═══ Supplied data

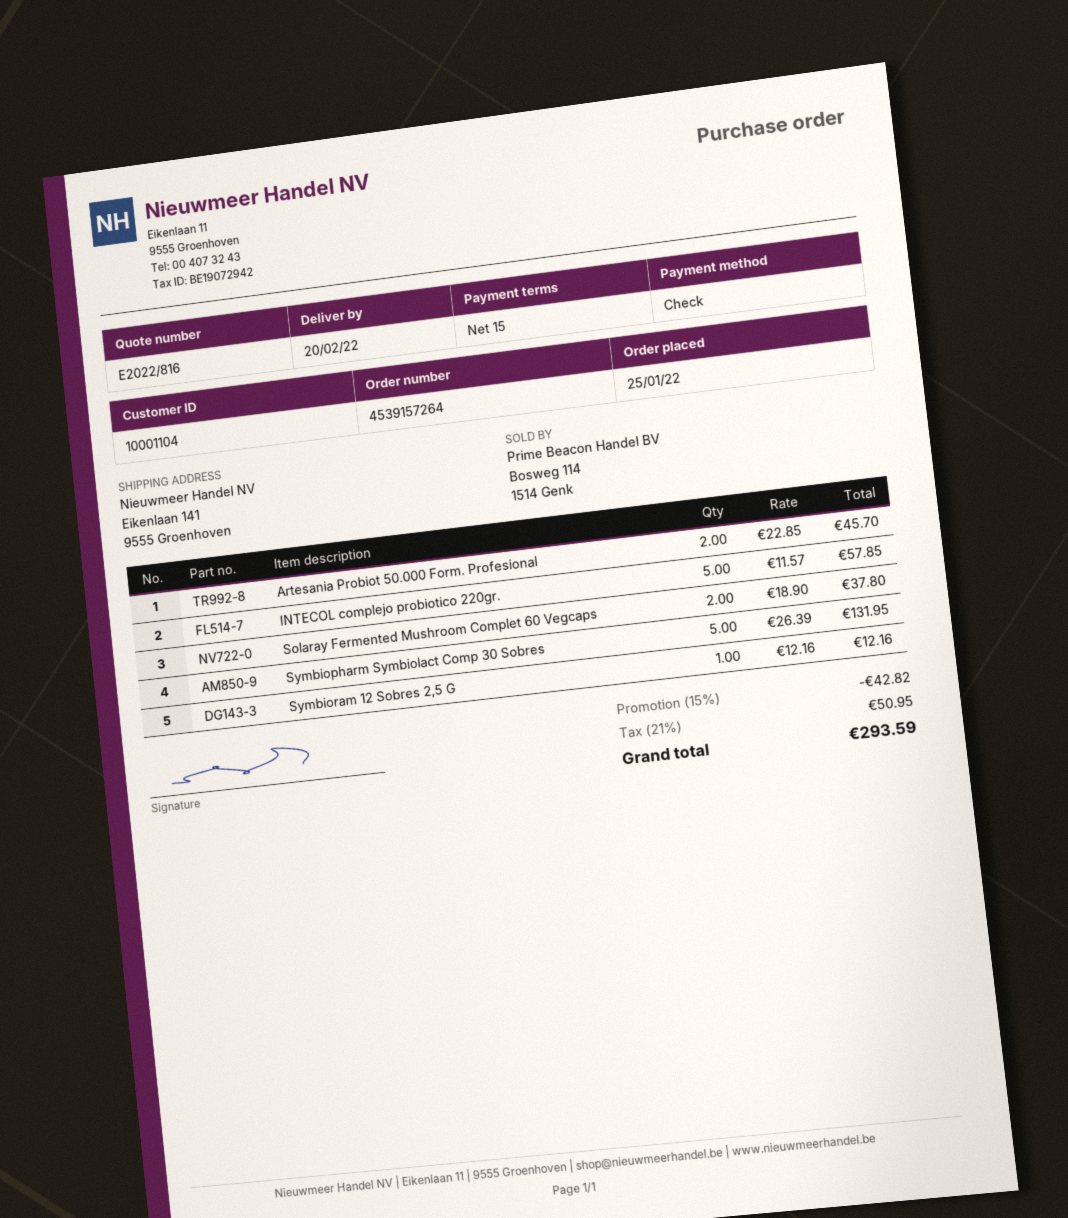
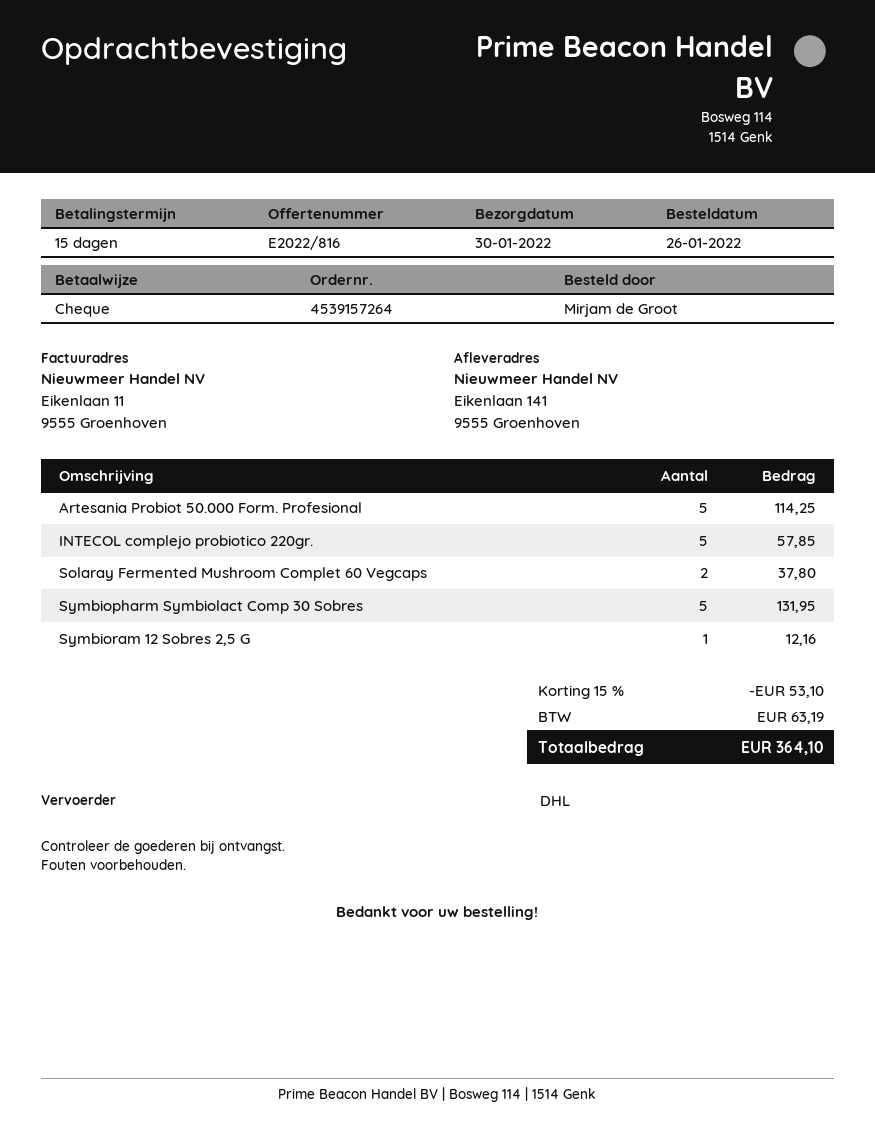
order date: 2022-01-25 -> 2022-01-26
delivery date: 2022-02-20 -> 2022-01-30
Artesania Probiot 50.000 Form. Profesional: 2 for 45.70 -> 5 for 114.25
discount: 15% = 42.82 -> 15% = 53.10
tax: 50.95 -> 63.19
total: 293.59 -> 364.10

══════

Work order: If a line in the listing holds the word "date", copy it out.

Exercise solution:
order date: 2022-01-25 -> 2022-01-26
delivery date: 2022-02-20 -> 2022-01-30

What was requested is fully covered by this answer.